**WORK INSTRUCTION:** Reproduce the listing exactly. Omit pictures.

**DATA SHOWN:**
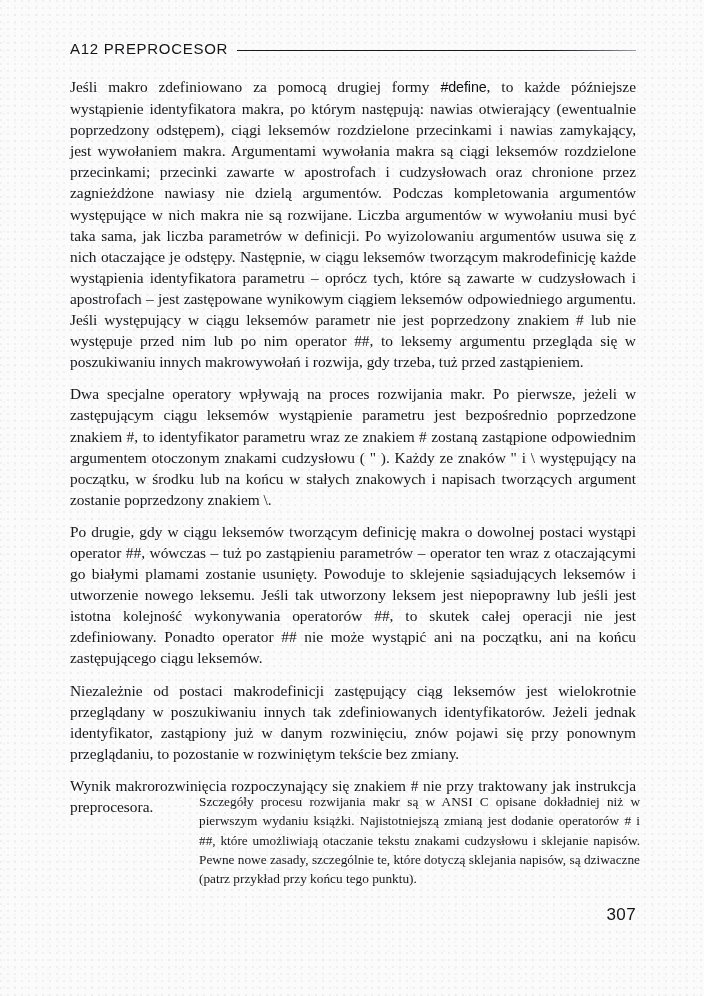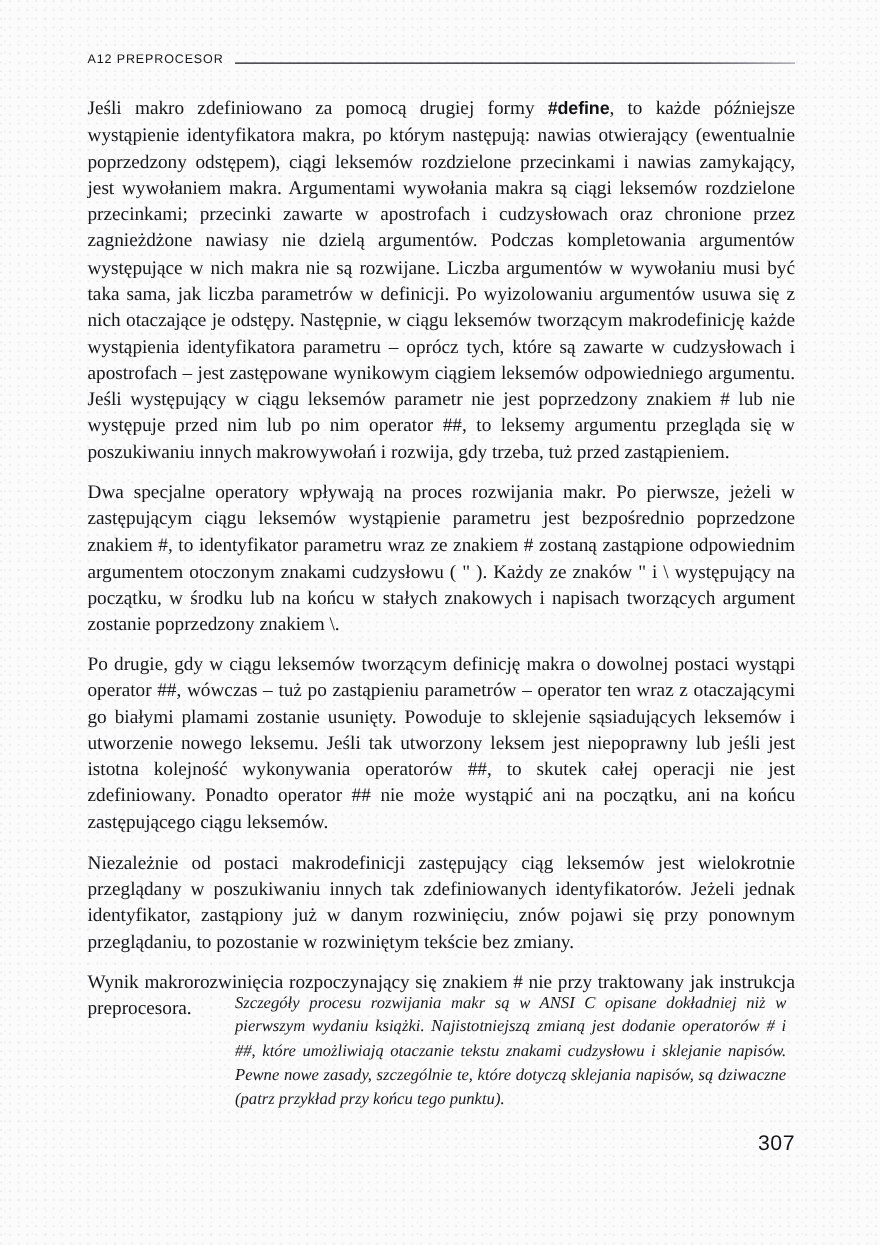--- a/index.html
+++ b/index.html
@@ -40,7 +40,7 @@
   }
   .header-title {
     font-family: "Liberation Sans", "DejaVu Sans", sans-serif;
-    font-size: 10px;
+    font-size: 15px;
     letter-spacing: 0.7px;
     color: #151518;
     white-space: nowrap;

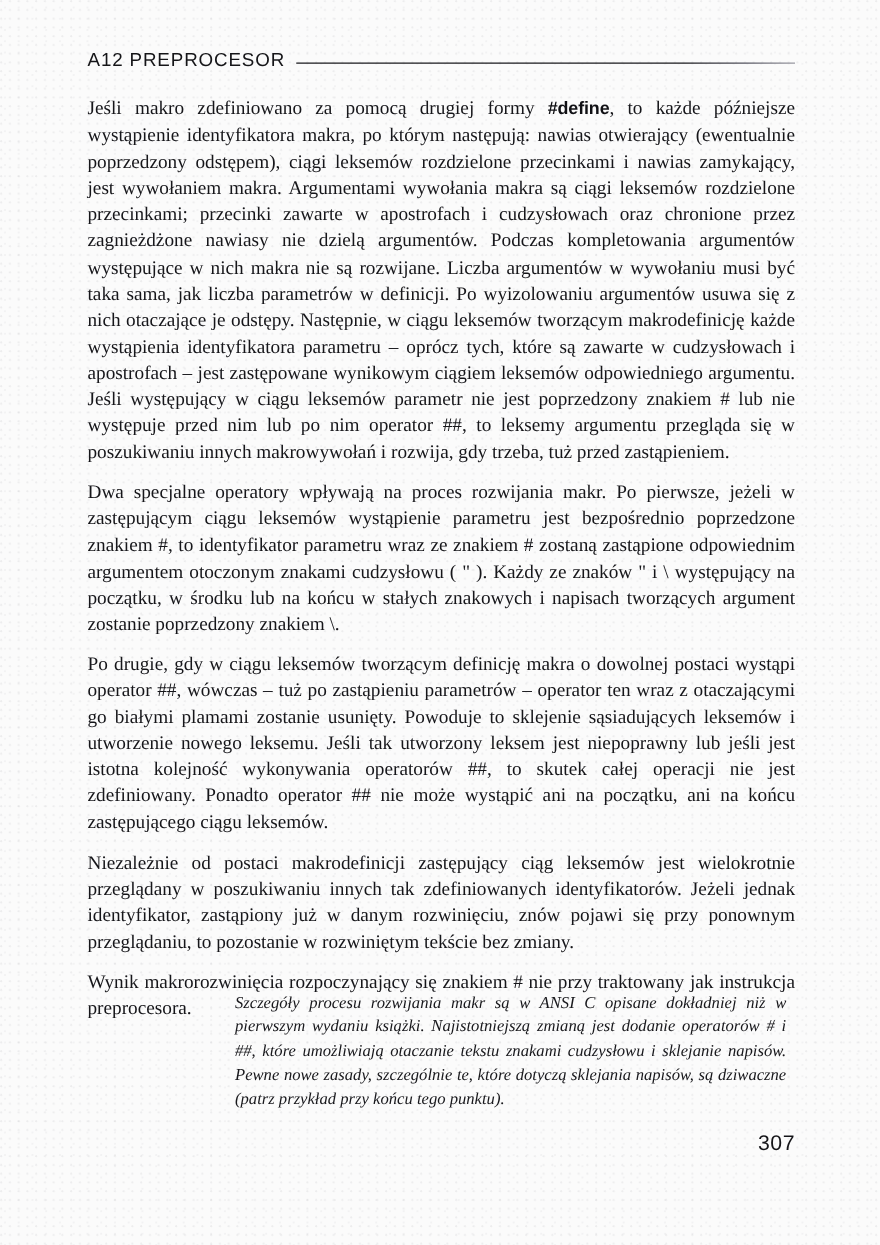--- a/index.html
+++ b/index.html
@@ -79,7 +79,7 @@
   code.code-token {
     font-family: "Liberation Sans", "DejaVu Sans", sans-serif;
     font-size: 14.3px;
-    font-weight: 700;
+    font-weight: 400;
     letter-spacing: -0.1px;
     color: #101014;
   }

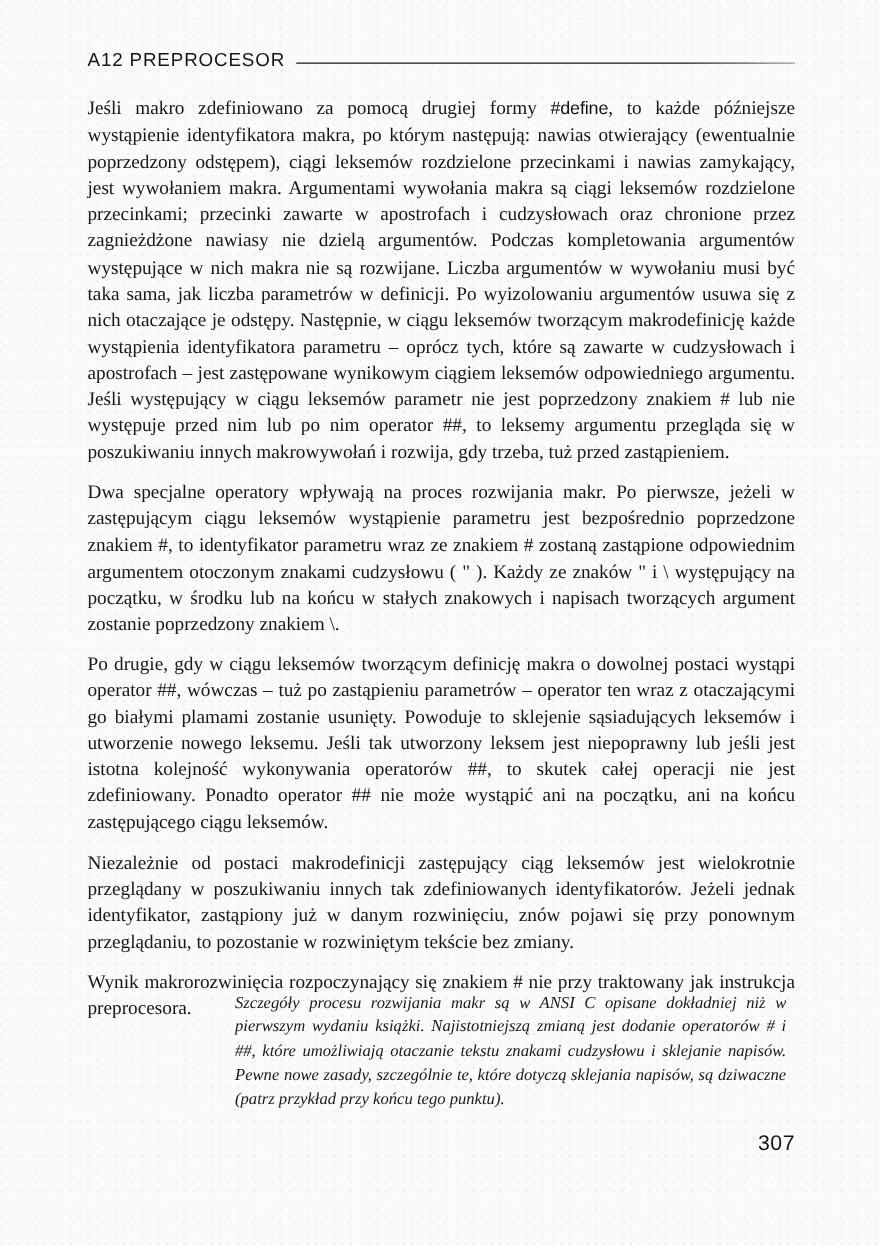--- a/index.html
+++ b/index.html
@@ -87,10 +87,9 @@
   
   .note-block {
     position: absolute;
-    left: 188px;
+    left: 199px;
     top: 792px;
     width: 441px;
-    font-style: italic;
   }
   .note-block p {
     margin: 0;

**REPLY TO THE TASK:**
--- a/index.html
+++ b/index.html
@@ -40,7 +40,7 @@
   }
   .header-title {
     font-family: "Liberation Sans", "DejaVu Sans", sans-serif;
-    font-size: 10px;
+    font-size: 15px;
     letter-spacing: 0.7px;
     color: #151518;
     white-space: nowrap;

--- a/index.html
+++ b/index.html
@@ -79,7 +79,7 @@
   code.code-token {
     font-family: "Liberation Sans", "DejaVu Sans", sans-serif;
     font-size: 14.3px;
-    font-weight: 700;
+    font-weight: 400;
     letter-spacing: -0.1px;
     color: #101014;
   }

--- a/index.html
+++ b/index.html
@@ -87,10 +87,9 @@
   
   .note-block {
     position: absolute;
-    left: 188px;
+    left: 199px;
     top: 792px;
     width: 441px;
-    font-style: italic;
   }
   .note-block p {
     margin: 0;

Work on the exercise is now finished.